--- Source records Enclosed Below ---
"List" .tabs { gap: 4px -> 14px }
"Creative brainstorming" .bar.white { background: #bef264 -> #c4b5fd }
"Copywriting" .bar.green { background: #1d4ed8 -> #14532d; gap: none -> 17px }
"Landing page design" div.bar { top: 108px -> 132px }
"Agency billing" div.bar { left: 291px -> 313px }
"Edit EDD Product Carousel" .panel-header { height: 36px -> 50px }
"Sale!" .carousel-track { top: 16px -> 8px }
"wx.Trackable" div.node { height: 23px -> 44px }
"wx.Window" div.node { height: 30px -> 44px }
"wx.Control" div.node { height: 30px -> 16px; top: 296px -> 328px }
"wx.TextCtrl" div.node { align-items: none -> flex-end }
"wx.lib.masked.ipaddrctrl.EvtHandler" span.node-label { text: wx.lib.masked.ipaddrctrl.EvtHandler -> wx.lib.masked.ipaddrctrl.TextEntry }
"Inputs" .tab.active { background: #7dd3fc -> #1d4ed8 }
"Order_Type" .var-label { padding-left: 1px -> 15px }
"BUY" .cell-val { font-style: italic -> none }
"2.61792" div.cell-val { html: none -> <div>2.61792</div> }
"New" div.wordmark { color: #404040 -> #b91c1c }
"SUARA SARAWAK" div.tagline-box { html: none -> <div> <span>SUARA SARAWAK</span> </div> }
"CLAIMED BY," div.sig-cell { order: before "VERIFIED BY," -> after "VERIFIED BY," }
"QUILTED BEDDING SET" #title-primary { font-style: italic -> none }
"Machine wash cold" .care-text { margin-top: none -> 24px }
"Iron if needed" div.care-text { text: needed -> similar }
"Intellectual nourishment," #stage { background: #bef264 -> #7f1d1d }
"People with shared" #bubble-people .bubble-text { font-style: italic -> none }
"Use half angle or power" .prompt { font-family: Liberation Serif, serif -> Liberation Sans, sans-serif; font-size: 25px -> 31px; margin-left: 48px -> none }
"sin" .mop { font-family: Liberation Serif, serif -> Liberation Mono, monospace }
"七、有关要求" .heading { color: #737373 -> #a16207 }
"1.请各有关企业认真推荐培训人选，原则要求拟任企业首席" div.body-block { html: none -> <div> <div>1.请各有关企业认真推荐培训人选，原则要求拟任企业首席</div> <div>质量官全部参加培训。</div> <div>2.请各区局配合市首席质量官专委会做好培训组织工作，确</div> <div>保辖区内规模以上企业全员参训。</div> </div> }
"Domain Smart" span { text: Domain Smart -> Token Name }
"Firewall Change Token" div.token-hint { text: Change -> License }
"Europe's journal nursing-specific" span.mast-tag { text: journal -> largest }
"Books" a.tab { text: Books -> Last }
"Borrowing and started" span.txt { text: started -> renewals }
--- End of Enclosed Source records ---
Task item –
The lines you return should be those above that contain the word "span", every one of them.

Written answer –
"wx.lib.masked.ipaddrctrl.EvtHandler" span.node-label { text: wx.lib.masked.ipaddrctrl.EvtHandler -> wx.lib.masked.ipaddrctrl.TextEntry }
"SUARA SARAWAK" div.tagline-box { html: none -> <div> <span>SUARA SARAWAK</span> </div> }
"Domain Smart" span { text: Domain Smart -> Token Name }
"Europe's journal nursing-specific" span.mast-tag { text: journal -> largest }
"Borrowing and started" span.txt { text: started -> renewals }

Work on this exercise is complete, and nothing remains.